Se non ci fosse, con i suoi 86 anni ben portati, con le sue sorprese, i suoi spiazzamenti, le sue contraddizioni, i suoi buonumori e malumori, che possono portarlo a gesti anche sgradevoli come quelle mani finite tra i capelli di una cronista troppo curiosa o irreverente, Romano Prodi dovremmo inventarcelo per non rendere monotone le nostre cronache politiche. E persino le analisi, quando ci avventuriamo a farne per capire, per esempio, come possa essere capitato proprio a Prodi di vincere due volte le elezioni contro Silvio Berlusconi, come ricordano nei salotti televisivi che lo ospitano, ma di non essere mai durato all’incirca più di un anno mezzo, sui cinque di una legislatura, quando gli è toccato di governare da Palazzo Chigi, una volta trascinandosi appresso nella caduta le Camere. Peggio di una seduta spiritica, di cui pure egli fu partecipe ai tempi del sequestro di Aldo Moro scampando all’arresto, cui chiunque sarebbe incorso al suo posto raccontando di avere appreso dallo spirito di La Pira il nome di una località chiave - Gradoli - di quella drammatica vicenda cominciata con il sequestro dell’allora presidente della Dc, fra il sangue della sua scorta, e conclusa dopo 55 giorni col suo assassinio.
L’ultima, o penultima, dell’ex premier fondatore prima dell’Ulivo e poi dell’Unione, è una specie di sfida lanciata a Gorgia Meloni a riscattarsi dalla figura da lui stesso assegnatagli di obbediente al presidente americano Donald Trump con la decisione di chiedere, quanto meno, la restituzione all’Italia di quelle mille tonnellate e più d’oro custodite da troppo tempo nel forziere statunitense di Fort Knox. Quella di riprendersi l’oro italiano custodito in America non è neppure un’idea originale, a dire il vero, essendo stata sostenuta dalle opposizioni di turno, anche dalla Meloni prima di arrivare alla guida del governo, come ha tenuto a ricordare il Corriere della Sera in una cronaca della sortita di Prodi. Ma è un inedito, nel caso dell’ex premier di centrosinistra, con la motivazione un po’ sovranista, o nazionalista, di una prova di autonomia, di affrancamento da un alleato diventato troppo oneroso o inaffidabile.

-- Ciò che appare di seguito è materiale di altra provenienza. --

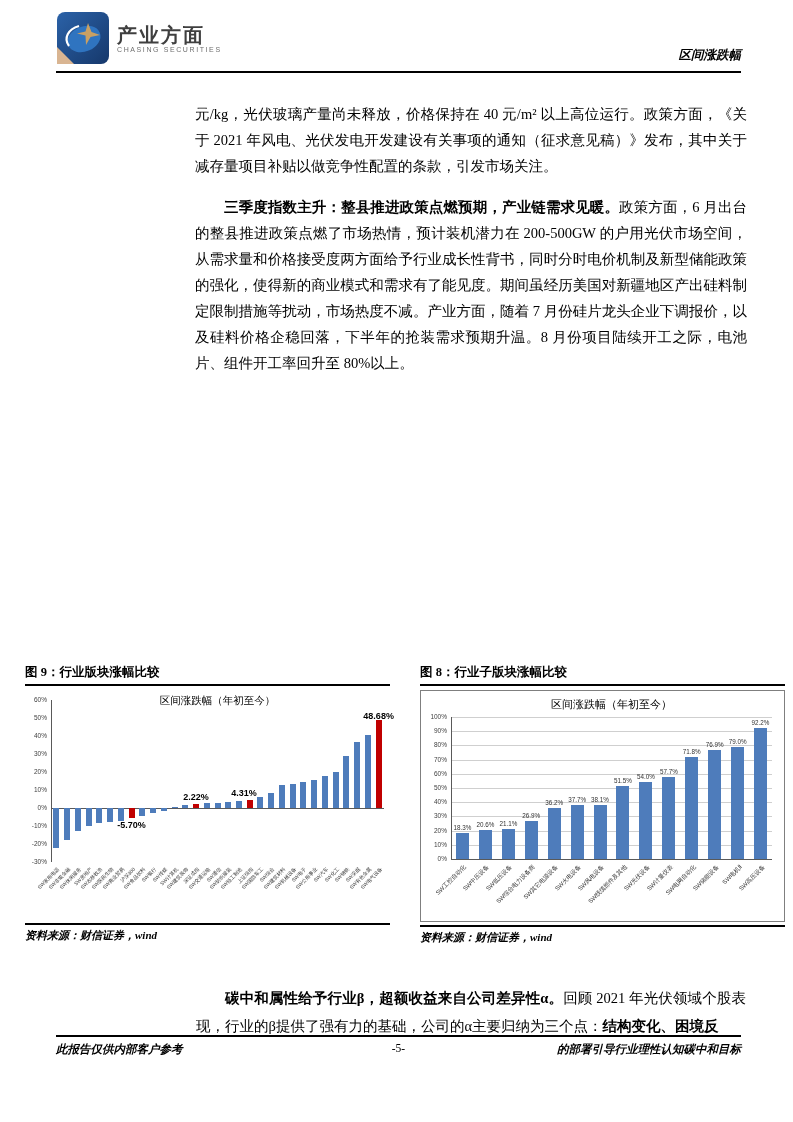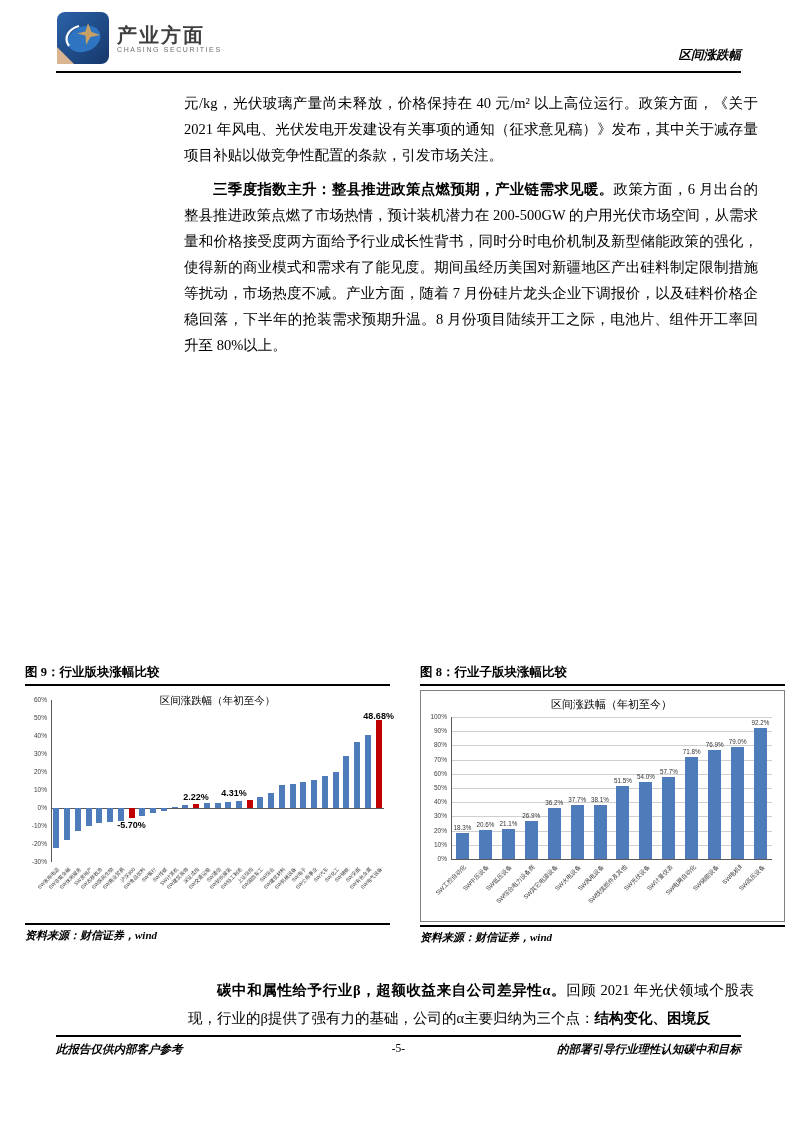--- a/index.html
+++ b/index.html
@@ -8,25 +8,25 @@
   
   .logo{position:absolute;left:57px;top:12px;display:flex;align-items:center;gap:8px;}
   .brand-cn{font-size:20px;font-weight:bold;color:#3f3f3f;letter-spacing:2px;line-height:22px;
             font-family:"Liberation Sans","DejaVu Sans",sans-serif;}
   .brand-en{font-size:7px;color:#6e6e6e;letter-spacing:1.6px;
             font-family:"Liberation Sans","DejaVu Sans",sans-serif;}
   .report-type{position:absolute;right:52px;top:47px;font-size:12.5px;font-weight:bold;font-style:italic;}
   .header-rule{position:absolute;left:56px;top:71px;width:685px;height:2px;background:#000;}
   
   .body1{position:absolute;left:180px;top:86px;width:582px;font-size:14.5px;line-height:26px;text-align:justify;}
-  .body1 p{margin:4px;}
+  .body1 p{margin:15px;}
   .body1 p.ind{text-indent:2em;margin-top:8px;}
   .lead{font-weight:bold;}
   .body2{position:absolute;left:180px;top:968px;width:582px;font-size:14.5px;line-height:28px;text-align:justify;}
-  .body2 p{margin:8px;text-indent:2em;}
+  .body2 p{margin:16px;text-indent:2em;}
   
   .figs{position:absolute;left:25px;top:664px;width:760px;}
   .fig-col{position:absolute;top:0;width:365px;}
   .fig-col.c1{left:0;}
   .fig-col.c2{left:395px;}
   .fig-header{font-size:12.5px;font-weight:bold;padding-bottom:3px;border-bottom:2px solid #000;}
   .fig-chart{position:relative;height:230px;margin-top:4px;
              font-family:"Liberation Sans","DejaVu Sans",sans-serif;}
   .fig-chart.boxed{border:1px solid #7f7f7f;}
   .fig-source{border-top:2px solid #000;margin-top:3px;padding-top:3px;
@@ -157,21 +157,21 @@
           <div class="bar" style="left: 318.403px; top: 65.8px; width: 6px; height: 52.2px; background: rgb(78, 124, 187);"></div>
           <div class="xlab" style="left: 257.403px; width: 64px; top: 176px; font-size: 5px;">SW钢铁</div>
           <div class="bar" style="left: 329.145px; top: 52.3px; width: 6px; height: 65.7px; background: rgb(78, 124, 187);"></div>
           <div class="xlab" style="left: 268.145px; width: 64px; top: 176px; font-size: 5px;">SW采掘</div>
           <div class="bar" style="left: 339.887px; top: 45.1px; width: 6px; height: 72.9px; background: rgb(78, 124, 187);"></div>
           <div class="xlab" style="left: 278.887px; width: 64px; top: 176px; font-size: 5px;">SW有色金属</div>
           <div class="bar" style="left: 350.629px; top: 30.376px; width: 6px; height: 87.624px; background: rgb(192, 0, 0);"></div>
           <div class="xlab" style="left: 289.629px; width: 64px; top: 176px; font-size: 5px;">SW电气设备</div>
           <div class="vlabel" style="left: 81.5645px; width: 50px; top: 130.26px;">-5.70%</div>
           <div class="vlabel" style="left: 146.016px; width: 50px; top: 102.004px;">2.22%</div>
-          <div class="vlabel" style="left: 184px; width: 50px; top: 98.242px;">4.31%</div>
+          <div class="vlabel" style="left: 194px; width: 50px; top: 98.242px;">4.31%</div>
           <div class="vlabel" style="left: 328.629px; width: 50px; top: 21px;">48.68%</div>
         </div>
       <div class="fig-source">资料来源：财信证券，wind</div>
     </div>
     <div class="fig-col c2">
       <div class="fig-header">图 8：行业子版块涨幅比较</div>
       <div class="fig-chart boxed" id="chart3">
         <div class="chart-title t3">区间涨跌幅（年初至今）</div>
       <div class="ytick" style="left: 0px; width: 26px; top: 22px;">100%</div>
           <div class="grid" style="left: 30px; width: 321px; top: 26px;"></div>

Anche a costo di non avere nei forzieri della Banca d’Italia lo spazio per sistemare i lingotti soprapponendoli o accostandoli alle mille tonnellate e cento già presenti. Per farne poi cosa?, verrebbe da chiedere a Prodi nella sua veste di economista. O di ex contrariato anche dal silenzio in cui cadono i suoi consigli e lamenti, pur giustificati, nel partito di cui la segretaria attuale voleva occupare sedi e sezioni per vendicare proprio lui, trafitto in una corsa al Quirinale dai soliti, immancabili “franchi tiratori” nominalmente amici. Consigli o lamenti, o moniti, per la mancanza, per esempio, di un minimo di programma che renda visibile e realistico un progetto di alternativa al centrodestra.
Prodi “esagera”, si è lasciato scappare di recente il più paziente o sornione Pier Luigi Bersani, che peraltro da segretario del Pd fu il regista e gestore della sua improvvisa e sfortunata candidatura alla Presidenza della Repubblica nel 2013, alla scadenza del primo mandato di Giorgio Napolitano, e dopo il fallimento della prima candidatura del Pd alla successione: quella del presidente dello stesso Pd Franco Marini, condivisa anche da buona parte, se non tutto il centrodestra. Che ne ricordava e apprezzava la passata militanza democristiana, fra le correnti di Carlo Donat-Cattin e di Giulio Andreotti, dopo la morte del leader della sinistra sociale dello scudo crociato. Non vorrei che a fare la guardia all’oro ricomposto della Banca d’Italia finisse, tra scherzo e realtà, uno come il segretario generale della Cgil Maurizio Landini, impegnato con i suoi scioperi generali di venerdì a preparare una “festosa” rivoluzione sociale, direbbe forse Achille Occhetto con l’esperienza fallita della sua “gioiosa macchina da guerra” allestita nel 1994 contro quell’imprevisto guastafeste di Silvio Berlusconi.